- **WHAT TO WORK ON**
Starting at the line that contains "- Atualize o", quote each line exactly through the last line of the entries, both included.

(Before and after images)
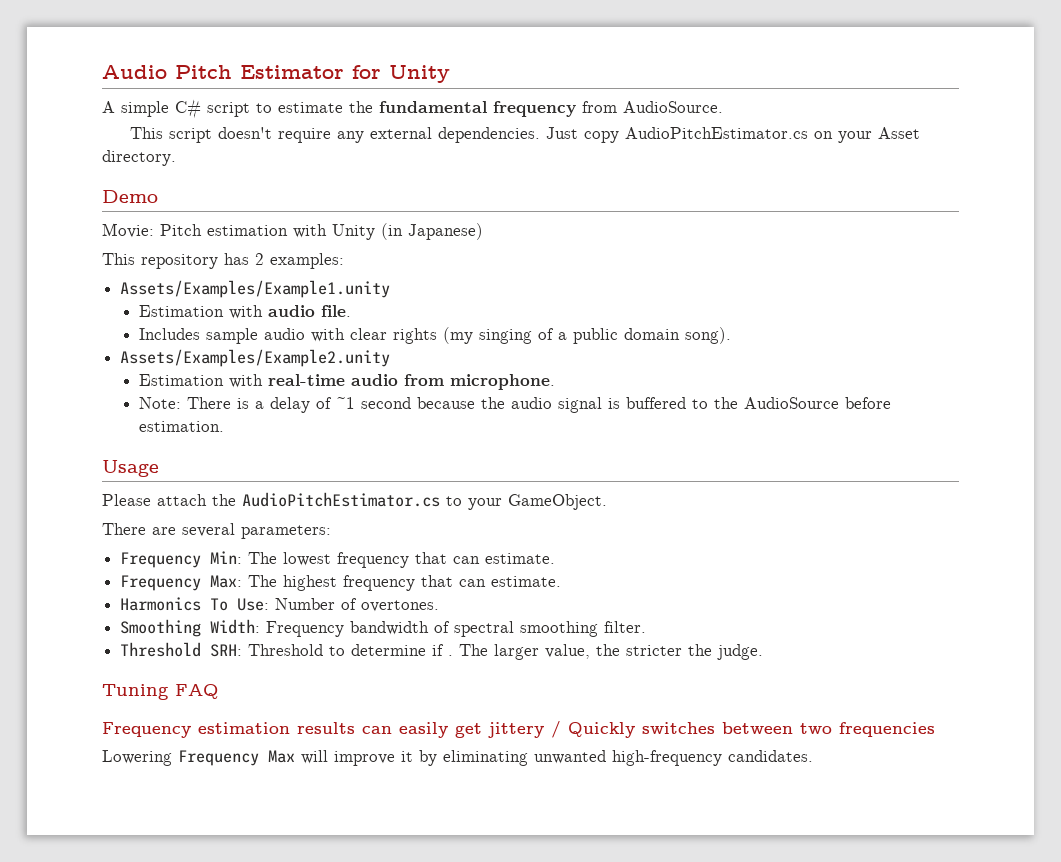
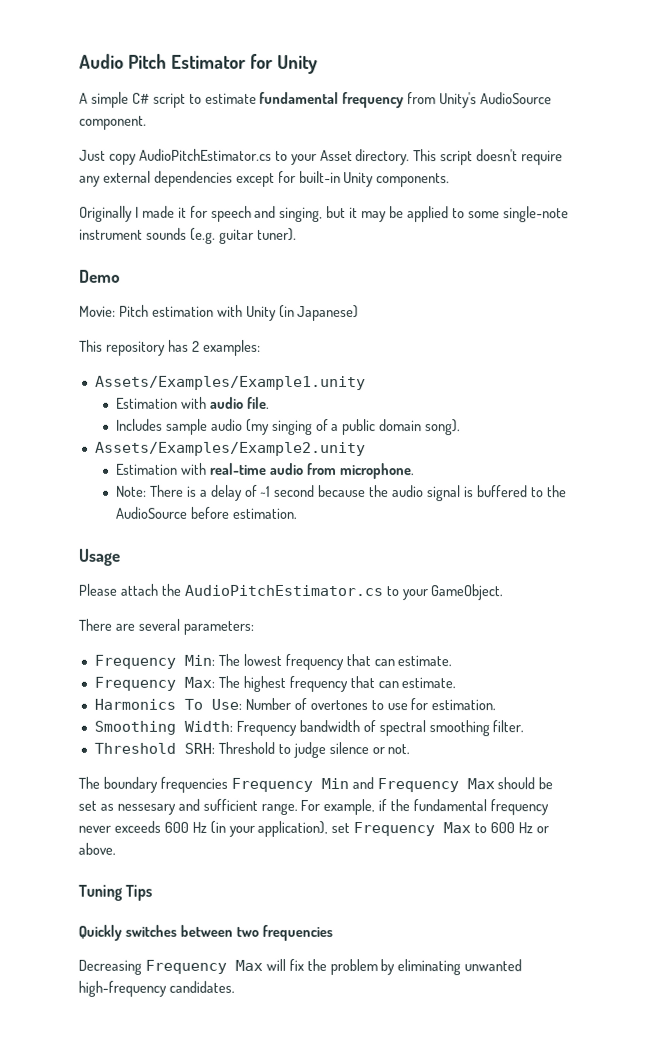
- A simple C# script to estimate the fundamental frequency from AudioSource.
- This script doesn't require any external dependencies. Just copy AudioPitchEstimator.cs on your Asset directory.
+ A simple C# script to estimate fundamental frequency from Unity's AudioSource component.
+ Just copy AudioPitchEstimator.cs to your Asset directory. This script doesn't require any external dependencies except for built-in Unity components.
+ Originally I made it for speech and singing, but it may be applied to some single-note instrument sounds (e.g. guitar tuner).
- Includes sample audio with clear rights (my singing of a public domain song).
+ Includes sample audio (my singing of a public domain song).
- Harmonics To Use: Number of overtones.
+ Harmonics To Use: Number of overtones to use for estimation.
- Threshold SRH: Threshold to determine if . The larger value, the stricter the judge.
- Tuning FAQ
- Frequency estimation results can easily get jittery / Quickly switches between two frequencies
+ Threshold SRH: Threshold to judge silence or not.
+ The boundary frequencies Frequency Min and Frequency Max should be set as nessesary and sufficient range. For example, if the fundamental frequency never exceeds 600 Hz (in your application), set Frequency Max to 600 Hz or above.
+ Tuning Tips
+ Quickly switches between two frequencies
- Lowering Frequency Max will improve it by eliminating unwanted high-frequency candidates.
+ Decreasing Frequency Max will fix the problem by eliminating unwanted high-frequency candidates.

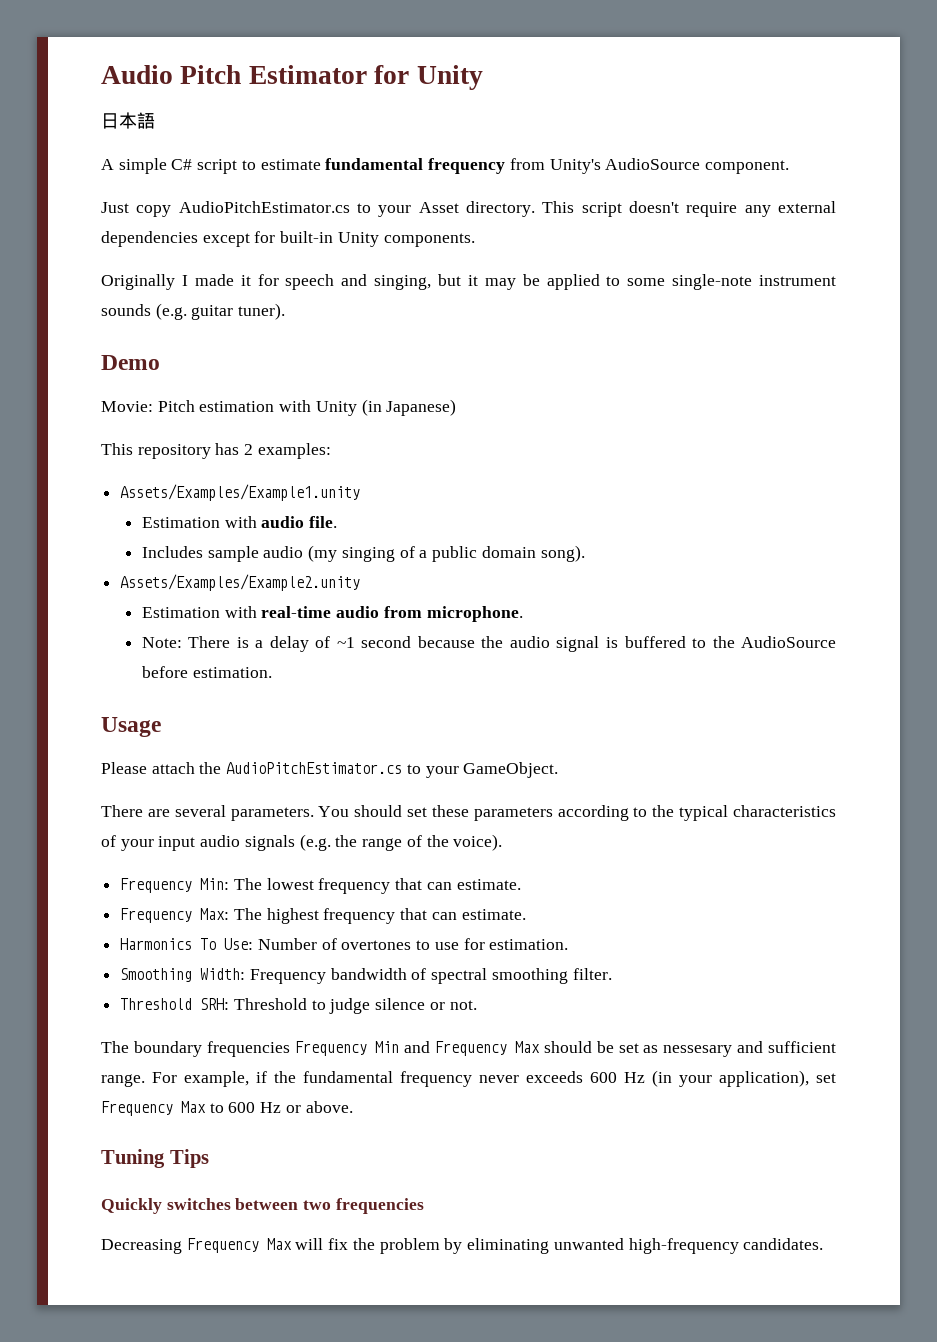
+ 日本語
- There are several parameters:
+ There are several parameters. You should set these parameters according to the typical characteristics of your input audio signals (e.g. the range of the voice).

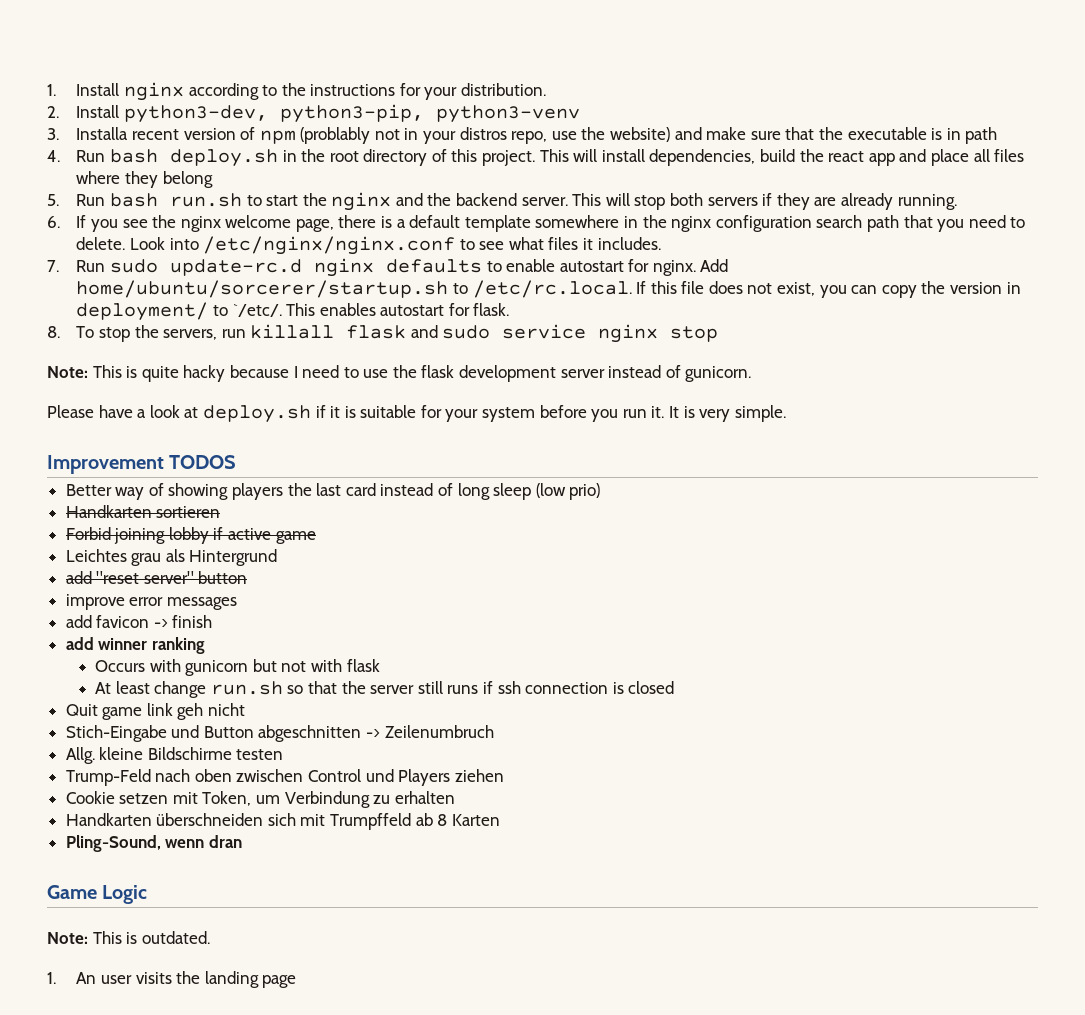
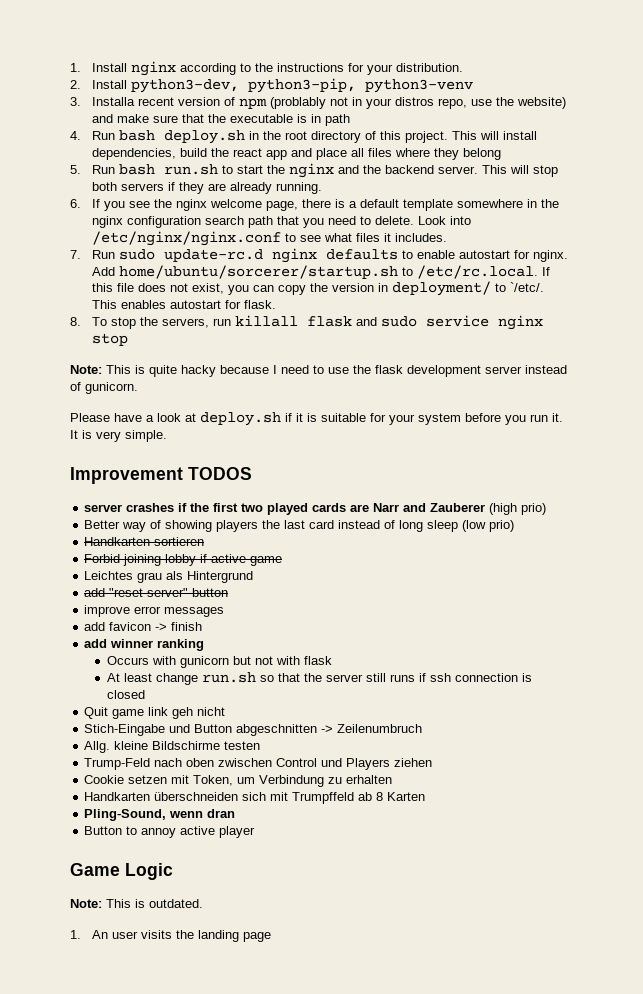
+ server crashes if the first two played cards are Narr and Zauberer (high prio)
+ Button to annoy active player

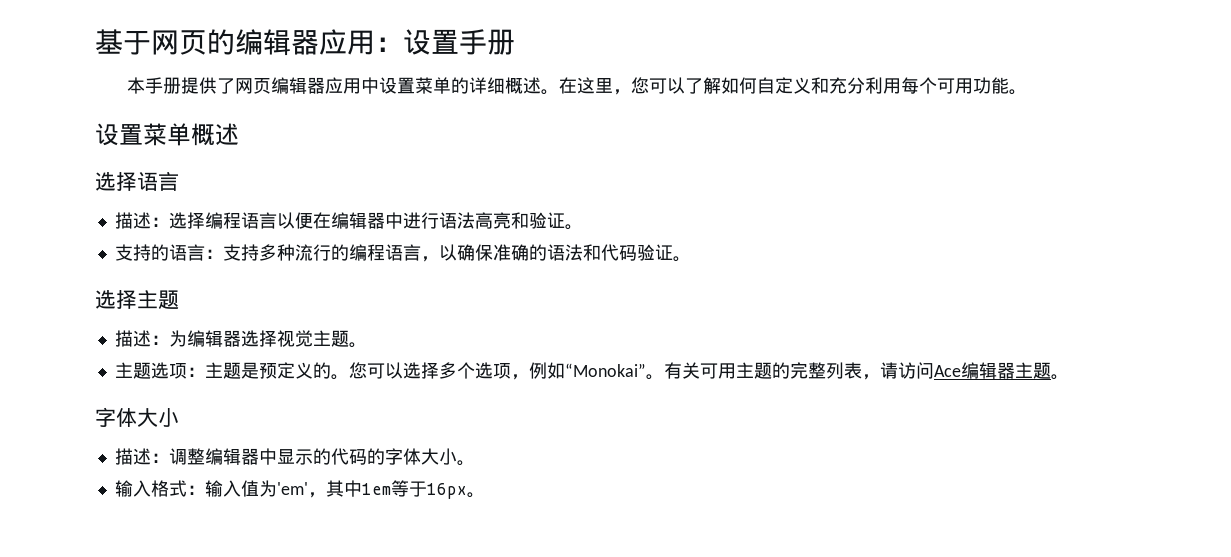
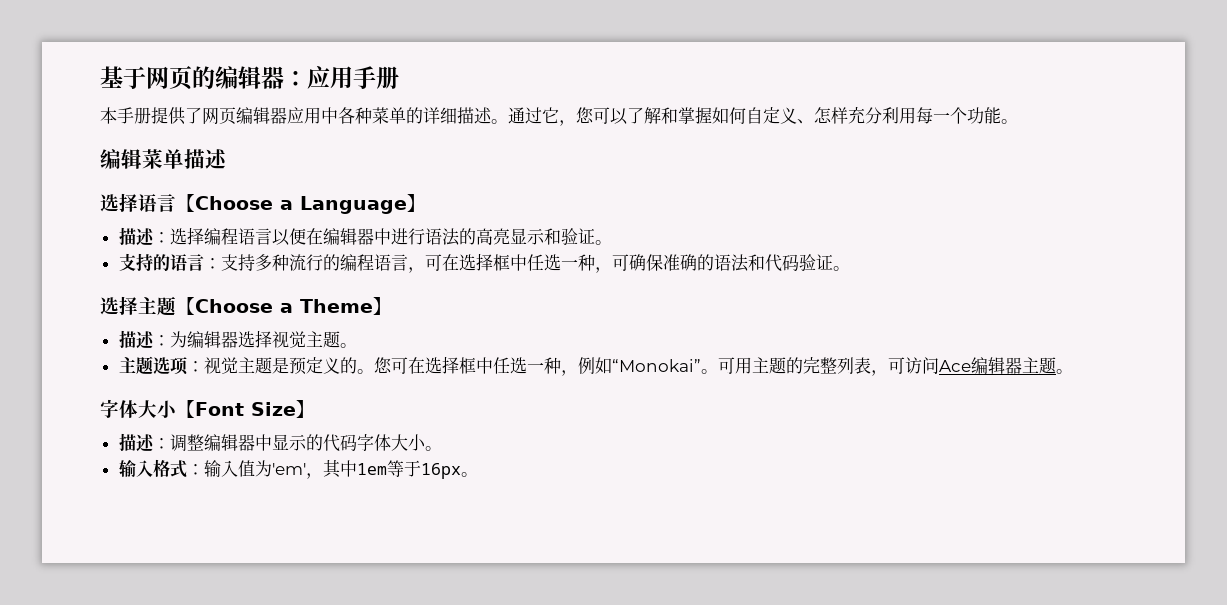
- 基于网页的编辑器应用：设置手册
+ 基于网页的编辑器：应用手册
- 本手册提供了网页编辑器应用中设置菜单的详细概述。在这里，您可以了解如何自定义和充分利用每个可用功能。
+ 本手册提供了网页编辑器应用中各种菜单的详细描述。通过它，您可以了解和掌握如何自定义、怎样充分利用每一个功能。
- 设置菜单概述
+ 编辑菜单描述
- 选择语言
+ 选择语言【Choose a Language】
- 描述：选择编程语言以便在编辑器中进行语法高亮和验证。
+ 描述：选择编程语言以便在编辑器中进行语法的高亮显示和验证。
- 支持的语言：支持多种流行的编程语言，以确保准确的语法和代码验证。
+ 支持的语言：支持多种流行的编程语言，可在选择框中任选一种，可确保准确的语法和代码验证。
- 选择主题
+ 选择主题【Choose a Theme】
- 主题选项：主题是预定义的。
+ 主题选项：视觉主题是预定义的。
- 您可以选择多个选项，例如“Monokai”。
+ 您可在选择框中任选一种，例如“Monokai”。
- 有关可用主题的完整列表，请访问Ace编辑器主题。
- 字体大小
+ 可用主题的完整列表，可访问Ace编辑器主题。
+ 字体大小【Font Size】
- 描述：调整编辑器中显示的代码的字体大小。
+ 描述：调整编辑器中显示的代码字体大小。

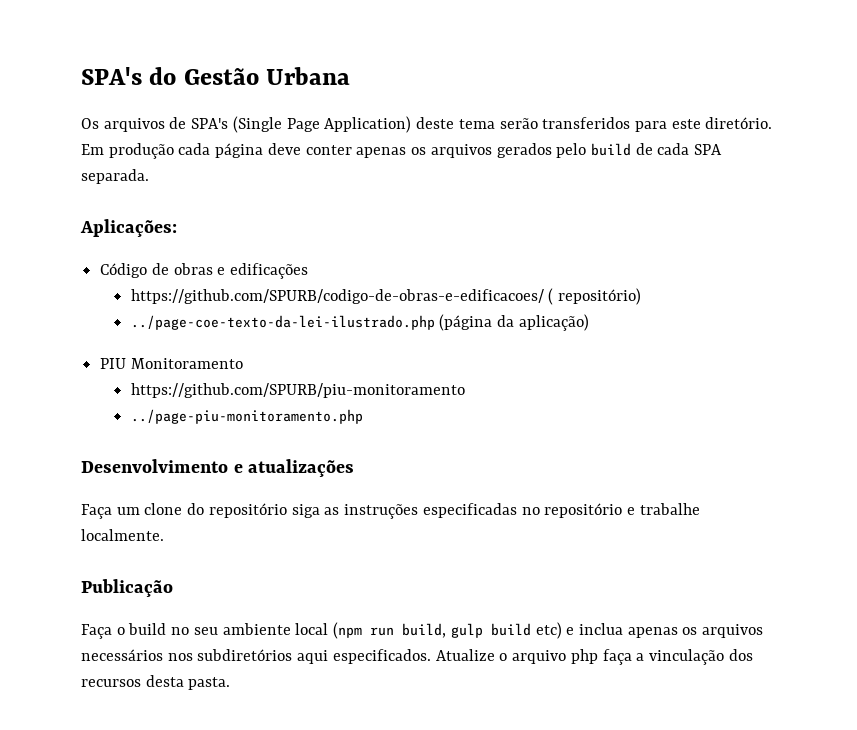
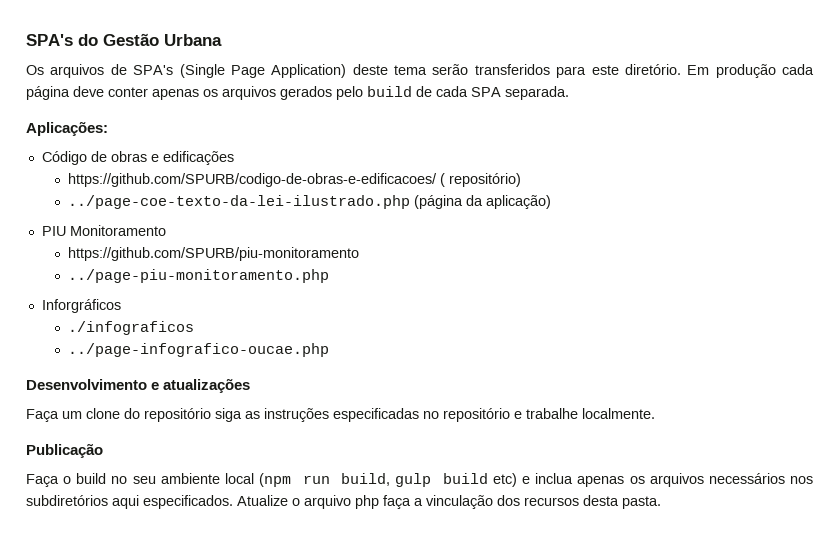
+ Inforgráficos
+ ./infograficos
+ ../page-infografico-oucae.php

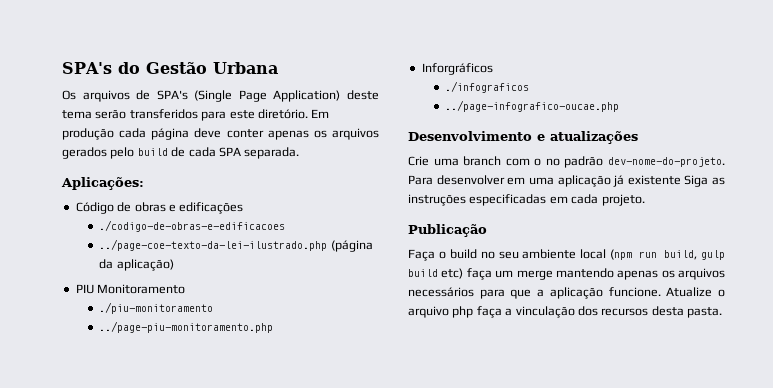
- https://github.com/SPURB/codigo-de-obras-e-edificacoes/ ( repositório)
+ ./codigo-de-obras-e-edificacoes
- https://github.com/SPURB/piu-monitoramento
+ ./piu-monitoramento
- Faça um clone do repositório siga as instruções especificadas no repositório e trabalhe localmente.
+ Crie uma branch com o no padrão dev-nome-do-projeto. Para desenvolver em uma aplicação já existente Siga as instruções especificadas em cada projeto.
- Faça o build no seu ambiente local (npm run build, gulp build etc) e inclua apenas os arquivos necessários nos subdiretórios aqui especificados.
+ Faça o build no seu ambiente local (npm run build, gulp build etc) faça um merge mantendo apenas os arquivos necessários para que a aplicação funcione.

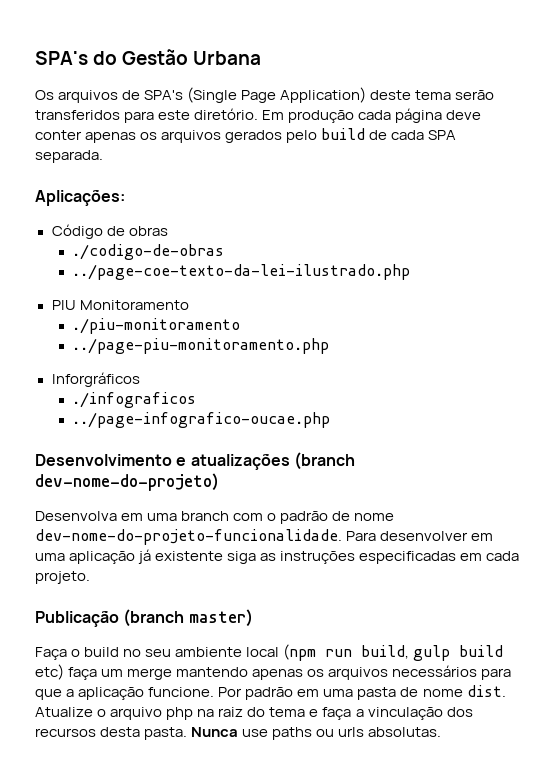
- Código de obras e edificações
- ./codigo-de-obras-e-edificacoes
- ../page-coe-texto-da-lei-ilustrado.php (página da aplicação)
+ Código de obras
+ ./codigo-de-obras
+ ../page-coe-texto-da-lei-ilustrado.php
- Desenvolvimento e atualizações
- Crie uma branch com o no padrão dev-nome-do-projeto.
+ Desenvolvimento e atualizações (branch dev-nome-do-projeto)
+ Desenvolva em uma branch com o padrão de nome dev-nome-do-projeto-funcionalidade.
- Para desenvolver em uma aplicação já existente Siga as instruções especificadas em cada projeto.
+ Para desenvolver em uma aplicação já existente siga as instruções especificadas em cada projeto.
- Publicação
+ Publicação (branch master)
- Atualize o arquivo php faça a vinculação dos recursos desta pasta.
+ Por padrão em uma pasta de nome dist. Atualize o arquivo php na raiz do tema e faça a vinculação dos recursos desta pasta.
+ Nunca use paths ou urls absolutas.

- **RESULT FOR THIS EXERCISE**
- Atualize o arquivo php faça a vinculação dos recursos desta pasta.
+ Por padrão em uma pasta de nome dist. Atualize o arquivo php na raiz do tema e faça a vinculação dos recursos desta pasta.
+ Nunca use paths ou urls absolutas.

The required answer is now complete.